(Your objective): Without leaving anything out, print every line of the data.

(Study material):
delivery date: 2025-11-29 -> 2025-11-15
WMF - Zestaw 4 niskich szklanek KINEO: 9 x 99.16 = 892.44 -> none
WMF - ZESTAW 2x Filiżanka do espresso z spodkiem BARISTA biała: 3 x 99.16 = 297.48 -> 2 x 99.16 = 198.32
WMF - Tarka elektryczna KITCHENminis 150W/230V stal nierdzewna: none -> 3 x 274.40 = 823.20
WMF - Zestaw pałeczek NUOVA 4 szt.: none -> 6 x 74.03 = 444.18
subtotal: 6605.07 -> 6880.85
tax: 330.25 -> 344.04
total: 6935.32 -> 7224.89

(Task result):
delivery date: 2025-11-29 -> 2025-11-15
WMF - Zestaw 4 niskich szklanek KINEO: 9 x 99.16 = 892.44 -> none
WMF - ZESTAW 2x Filiżanka do espresso z spodkiem BARISTA biała: 3 x 99.16 = 297.48 -> 2 x 99.16 = 198.32
WMF - Tarka elektryczna KITCHENminis 150W/230V stal nierdzewna: none -> 3 x 274.40 = 823.20
WMF - Zestaw pałeczek NUOVA 4 szt.: none -> 6 x 74.03 = 444.18
subtotal: 6605.07 -> 6880.85
tax: 330.25 -> 344.04
total: 6935.32 -> 7224.89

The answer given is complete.